Mostly fine gets you six months of competent, un-memorable work that won't go in your portfolio and won't lead to the next great brief. Great briefs come from great work, and great work almost never comes from mostly-fine projects. So in some real sense, taking the mostly-fine project costs you the next great one.
We've gotten better at saying no. A few heuristics: the client and the brief need to match. If the client is sharp but the brief is muddled, we ask to help them rewrite the brief — usually for a small fee. If the brief is sharp but the client is anxious, we still say no. The other heuristic: is there a version of this project we'd want to put at the top of our portfolio a year from now? If not, it's a no — regardless of fee.
Story
The parts of our normal week that felt essential were mostly commute-shaped.
The three of us spent January working from the same villa on the south coast of Bali. It wasn't a retreat — we were on normal projects, normal calls, normal deadlines. We just happened to be doing them seven time zones off.

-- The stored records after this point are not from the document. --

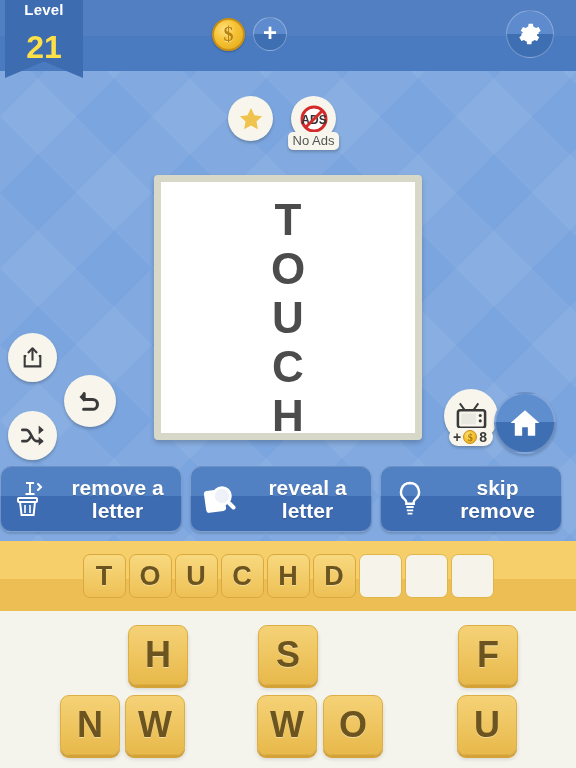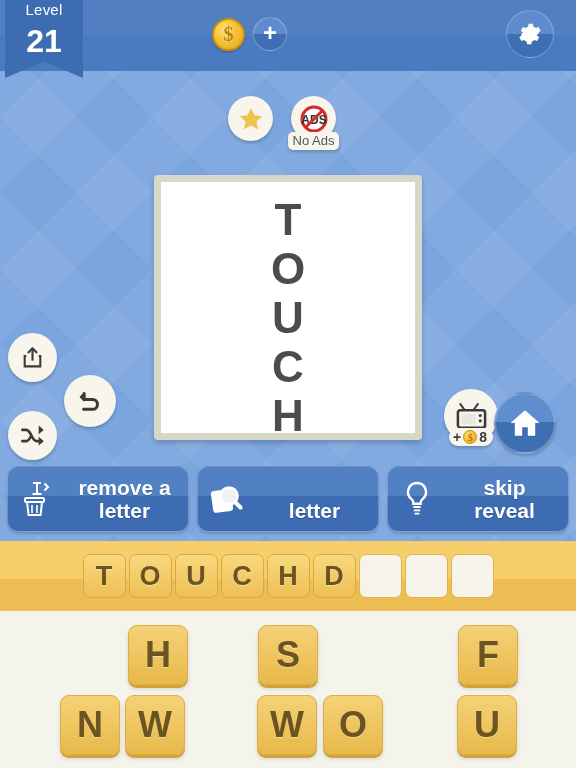--- a/index.html
+++ b/index.html
@@ -44,26 +44,26 @@
     position: absolute; left: 5px; top: -4px;
     width: 78px; height: 82px;
     background: #3d6cb0;
     clip-path: polygon(0 0, 100% 0, 100% 100%, 50% 80%, 0 100%);
     z-index: 7;
     text-align: center;
     padding-top: 6px;
     filter: drop-shadow(1px 2px 2px rgba(0,0,0,.20));
   }
   .level-ribbon .lvl-word {
-    color: #ffffff; font-size: 15px; font-weight: normal;
+    color: #ffffff; font-size: 15px; font-weight: bold;
     letter-spacing: .2px; line-height: 16px;
   }
   .level-ribbon .lvl-num {
-    color: #ffffff; font-size: 32px; font-weight: bold;
-    line-height: 31px; margin-top: 8px;
+    color: #fde047; font-size: 32px; font-weight: bold;
+    line-height: 31px; margin-top: 14px;
   }
 
   
   .coin-group {
     position: absolute; left: 212px; top: 12px;
     height: 44px; display: flex; align-items: center; gap: 8px;
     z-index: 6;
   }
   .coin-icon {
     width: 33px; height: 33px; border-radius: 50%;
@@ -177,21 +177,21 @@
     border: 2px solid rgba(255,255,255,.22);
     display: flex; align-items: center; justify-content: center;
     z-index: 5; cursor: pointer;
     box-shadow: 0 2px 3px rgba(0,0,0,.2);
   }
 
   
   .actions {
     position: absolute; left: 0; top: 466px;
     width: 576px; height: 72px;
-    display: flex; justify-content: center; gap: 8px;
+    display: flex; gap: 8px;
     z-index: 5;
   }
   .action-btn {
     width: 182px; height: 66px;
     background: linear-gradient(#5181c2 0 46%, #3e6cb2 46% 100%);
     border: 1.5px solid rgba(255,255,255,.25);
     border-radius: 11px;
     display: flex; align-items: center; gap: 4px;
     padding-left: 9px;
     cursor: pointer;
@@ -367,35 +367,35 @@
 
     <div class="action-btn">
       <div class="action-ico">
         <svg width="36" height="36" viewBox="0 0 36 36">
           <rect x="3" y="9" width="20" height="22" rx="3" fill="#ffffff" transform="rotate(-8 13 20)"></rect>
           <circle cx="20" cy="15" r="8.5" fill="#eef2f8" stroke="#ffffff" stroke-width="2.6"></circle>
           <path stroke="#ffffff" stroke-width="4" stroke-linecap="round" d="M26.5 21.5l5 5"></path>
         </svg>
       </div>
       <div class="action-label">
-        <br>
+        <span>reveal a</span><br>
         <span>letter</span>
       </div>
     </div>
 
     <div class="action-btn">
       <div class="action-ico">
         <svg width="26" height="38" viewBox="0 0 26 38">
           <path fill="none" stroke="#fff" stroke-width="2.4" d="M13 3a9 9 0 00-5.5 16.1c1.2 1 1.8 2 1.8 3.2v1.4h7.4v-1.4c0-1.2.6-2.2 1.8-3.2A9 9 0 0013 3z"></path>
           <path fill="none" stroke="#fff" stroke-width="1.8" d="M9.3 27h7.4M9.8 30.4h6.4M10.6 33.6h4.8"></path>
         </svg>
       </div>
       <div class="action-label">
         <span>skip</span><br>
-        <span>reveal</span>
+        <span>remove</span>
       </div>
     </div>
 
   </div>
 
   <div class="answer-bar" id="answer-bar">
       <div class="slot filled">T</div>
       <div class="slot filled">O</div>
       <div class="slot filled">U</div>
       <div class="slot filled">C</div>

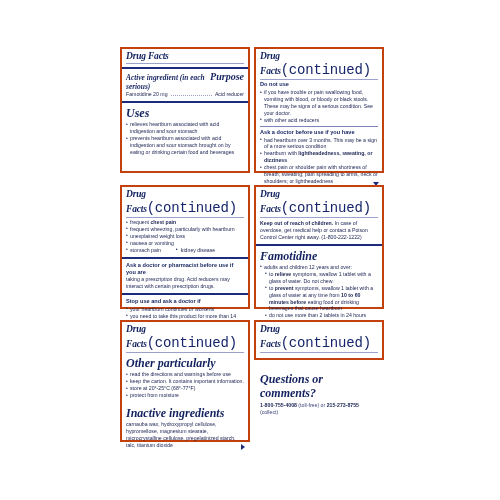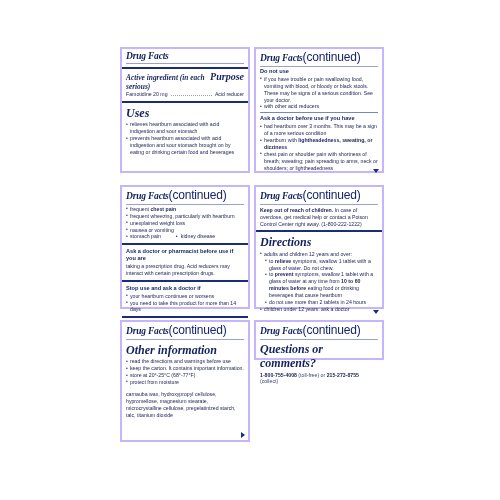--- a/index.html
+++ b/index.html
@@ -7,21 +7,21 @@
     width:500px;height:500px;background:#ffffff;
     font-family:"Liberation Sans", sans-serif;
     -webkit-font-smoothing:antialiased;
   }
   .canvas{position:relative;width:500px;height:500px;overflow:hidden;background:#fff;}
 
   
   .panel-row{position:absolute;display:flex;gap:4px;}
   .panel{
     box-sizing:border-box;
-    border:2px solid #c4b5fd;
+    border:2px solid #c2410c;
     background:#ffffff;
     position:relative;
     padding:0;
     display:flex;flex-direction:column;
   }
   .panel.w-left{width:130px;}
   .panel.w-right{width:130px;}
 
   
   .sect{padding:2px 4px 3px 4px;position:relative;}
@@ -30,22 +30,22 @@
 
   
   .df-title{
     font-family:"Liberation Serif", serif;
     font-style:italic;font-weight:bold;
     font-size:9.5px;color:#10205e;letter-spacing:-0.2px;
     line-height:1.15;
   }
   .df-title .cont{
     font-style:normal;font-weight:normal;
-    font-family:Liberation Sans, sans-serif;
-    font-size:12px;color:#16256b;
+    font-family:Liberation Mono, monospace;
+    font-size:14px;color:#16256b;
   }
   .dfhead-rule{border-bottom:1px solid #9aa2cc;margin-top:1px;}
 
   .sec-italic{
     font-family:"Liberation Serif", serif;
     font-style:italic;font-weight:bold;
     font-size:12px;color:#13225f;line-height:1.2;
     margin:1px 0 1px 0;
   }
   .sec-bold{
@@ -215,63 +215,64 @@
         <div class="df-title">
           <span>Drug Facts</span><span class="cont">(continued)</span>
         </div>
         <div class="dfhead-rule"></div>
         <div class="body" style="margin-top:2px;">
           <b>Keep out of reach of children.</b><span> In case of overdose, get medical help or contact a Poison Control Center right away. (1-800-222-1222)</span>
         </div>
       </div>
 
       <div class="sect" style="flex:1;">
-        <div class="sec-italic">Directions</div>
+        <div class="sec-italic">Famotidine</div>
         <ul class="bul">
           <li>adults and children 12 years and over:</li>
           <li class="sub"><span>to </span><b>relieve</b><span> symptoms, swallow 1 tablet with a glass of water. Do not chew.</span></li>
           <li class="sub"><span>to </span><b>prevent</b><span> symptoms, swallow 1 tablet with a glass of water at any time from </span><b>10 to 60 minutes before</b><span> eating food or drinking beverages that cause heartburn</span></li>
           <li class="sub">do not use more than 2 tablets in 24 hours</li>
           <li>children under 12 years: ask a doctor</li>
         </ul>
         <div class="arrow down"></div>
       </div>
     </div>
   </div>
 
   <div class="panel-row" style="left:120px; top:320px;">
 
     <div class="panel w-left" style="height:122px;">
       <div class="sect">
         <div class="df-title">
           <span>Drug Facts</span><span class="cont">(continued)</span>
         </div>
         <div class="dfhead-rule"></div>
-        <div class="sec-italic" style="margin-top:3px;">Other information</div>
+        <div class="sec-italic" style="margin-top:3px;">Other particularly</div>
         <ul class="bul">
           <li>read the directions and warnings before use</li>
           <li>keep the carton. It contains important information.</li>
           <li>store at 20°-25°C (68°-77°F)</li>
           <li>protect from moisture</li>
         </ul>
       </div>
       <div class="spacer"></div>
       <div class="sect" style="height:58px;">
+        <div class="sec-italic" style="margin-top:2px;">Inactive ingredients</div>
         <div class="para">carnauba wax, hydroxypropyl cellulose, hypromellose, magnesium stearate, microcrystalline cellulose, pregelatinized starch, talc, titanium dioxide</div>
         <div class="arrow right"></div>
       </div>
     </div>
 
     <div class="panel w-right" style="height:40px; align-self:flex-start;">
       <div class="sect" style="flex:1;">
         <div class="df-title">
           <span>Drug Facts</span><span class="cont">(continued)</span>
         </div>
         <div class="dfhead-rule"></div>
-        <div class="sec-italic" style="margin-top:2px;">Questions or comments?</div>
+        <div class="sec-italic" style="margin-top:19px;">Questions or comments?</div>
         <div class="body">
           <b>1-800-755-4008</b><span class="small-gray"> (toll-free) or </span><b>215-273-8755</b><span class="small-gray"> (collect)</span>
         </div>
       </div>
     </div>
   </div>
 
 </div>
 
 </body></html>

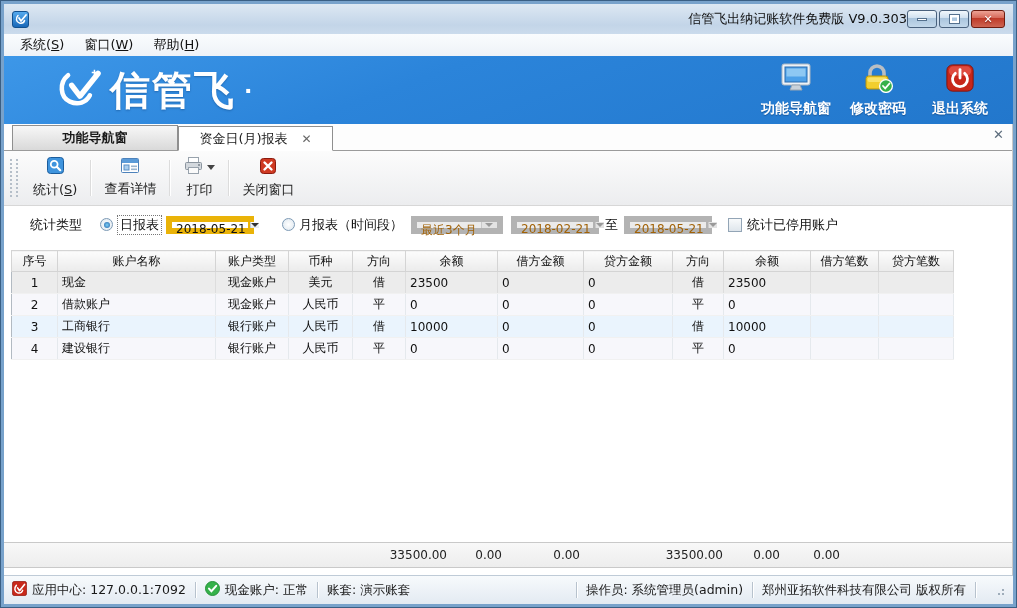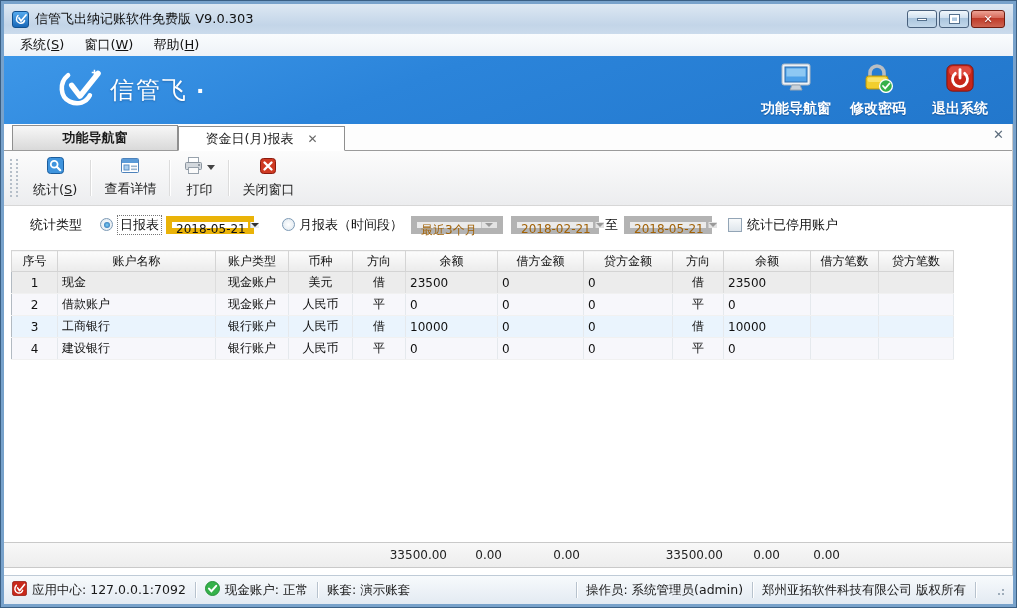--- a/index.html
+++ b/index.html
@@ -3,21 +3,21 @@
 <meta charset="utf-8">
 <style>
   * { box-sizing: border-box; margin: 0; padding: 0; }
   html,body { width:1017px; height:608px; overflow:hidden;
     font-family:"DejaVu Sans","Liberation Sans",sans-serif; }
   .window{ width:1017px; height:608px; border:4px solid #78a2cb; outline:1px solid #3a5f84; outline-offset:-1px;
     display:flex; flex-direction:column; background:#fff; }
 
   
   .titlebar{ height:30px; background:linear-gradient(#dde8f3,#c3d5e8 70%,#cbdbec);
-    display:flex; align-items:center; padding:0 8px; flex:0 0 auto; }
+    display:flex; align-items:center; padding:0 8px; flex:0 0 auto;text-align:right; }
   .app-ico{ width:17px; height:17px; border-radius:3px;
     background:linear-gradient(#55aaee,#1968b8); border:1px solid #11508f;
     display:flex; align-items:center; justify-content:center; }
   .title-text{ font-size:13px; color:#111; margin-left:6px; flex:1; }
   .win-controls{ display:flex; gap:2px; }
   .wbtn{ width:30px; height:18px; border-radius:3px; border:1px solid #49617d;
     background:linear-gradient(#f2f8fc,#cfe0ef 45%,#aac5dd 46%,#c3d8ea);
     display:flex; align-items:center; justify-content:center; cursor:default; }
   .wbtn.close{ width:34px; background:linear-gradient(#eda294,#d56757 45%,#bf3a28 46%,#cd6452); border-color:#6e1c10; }
   .g-min{ width:10px; height:3px; background:#fff; border:1px solid #55718e; }
@@ -27,36 +27,36 @@
   
   .menubar{ height:22px; background:linear-gradient(#fafcfe,#eef2f7); display:flex; align-items:center;
     padding-left:6px; flex:0 0 auto; }
   .menu-item{ font-size:13px; color:#111; padding:14px 10px; }
   .mn{ text-decoration:underline; }
 
   
   .banner{ height:68px; flex:0 0 auto; display:flex; align-items:center; justify-content:space-between;
     background:linear-gradient(160deg,#3d97e8 0%,#2b84da 40%,#2277cc 100%); padding:0 12px 0 52px; }
   .brand{ display:flex; align-items:center; gap:8px; }
-  .brand-name{ color:#fff; font-size:24px; font-weight:normal; letter-spacing:2px; text-shadow:0 1px 2px rgba(0,40,90,.35); }
+  .brand-name{ color:#fff; font-size:40px; font-weight:bold; letter-spacing:2px; text-shadow:0 1px 2px rgba(0,40,90,.35); }
   .brand-dot{ color:#fff; font-size:22px; font-weight:bold; }
   .brand-tag{ color:#eef200; font-size:17px; font-weight:bold; font-style:italic; }
   .banner-actions{ display:flex; align-items:center; }
   .bact{ width:82px; display:flex; flex-direction:column; align-items:center; gap:3px; cursor:default; }
   .bact-label{ color:#fff; font-size:14px; font-weight:bold; text-shadow:0 1px 1px rgba(0,40,90,.45); white-space:nowrap; }
 
   
   .client{ flex:1 1 auto; background:#fff; display:flex; flex-direction:column; border-right:1px solid #c9c9c9; position:relative; }
 
   
   .tabstrip{ height:27px; flex:0 0 auto; display:flex; align-items:flex-end; border-bottom:1px solid #9b9b9b;
     background:#fdfdfd; padding-left:8px; position:relative; }
   .tab{ height:25px; display:flex; align-items:center; justify-content:center; font-size:13px; color:#1a1a1a; }
   .tab.inactive{ width:166px; background:linear-gradient(#f7f7f7,#d9d9d9); border:1px solid #8f8f8f; border-bottom:none; font-weight:bold; }
-  .tab.active{ width:167px; background:#fff; border:1px solid #8f8f8f; border-bottom:1px solid #fff; margin-bottom:-1px; gap:14px; }
+  .tab.active{ width:155px; background:#fff; border:1px solid #8f8f8f; border-bottom:1px solid #fff; margin-bottom:-1px; gap:14px; }
   .tab-close{ color:#666; font-size:12px; line-height:1; }
   .panel-close{ position:absolute; right:8px; top:4px; color:#5c6c7c; font-size:13px; line-height:1; }
 
   
   .toolbar{ height:55px; flex:0 0 auto; background:linear-gradient(#fcfcfc,#ecedef);
     border-bottom:1px solid #d7d7d7; display:flex; align-items:stretch; padding:3px 0; }
   .tgrip{ width:8px; margin:5px 3px 5px 6px; border-left:2px dotted #b6bfc9; border-right:2px dotted #b6bfc9; }
   .tbtn{ display:flex; flex-direction:column; align-items:center; justify-content:center; gap:3px;
     padding:2px 12px; min-width:56px; cursor:default; }
   .tbtn-label{ font-size:13px; color:#222; white-space:nowrap; }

The day shifts earlier. First Slack messages at 5am, coffee at 6, deep work until noon, breaks stretched out, client calls pushed into evening. Counter to what we expected, our best thinking moved to the morning instead of the afternoon. None of us was willing to claim that'd stick when we went home.
Without our usual commutes, the week had an extra ten hours in it, and we spent almost all of those hours on things that turned out to matter. We're not moving. But we booked the same villa for October.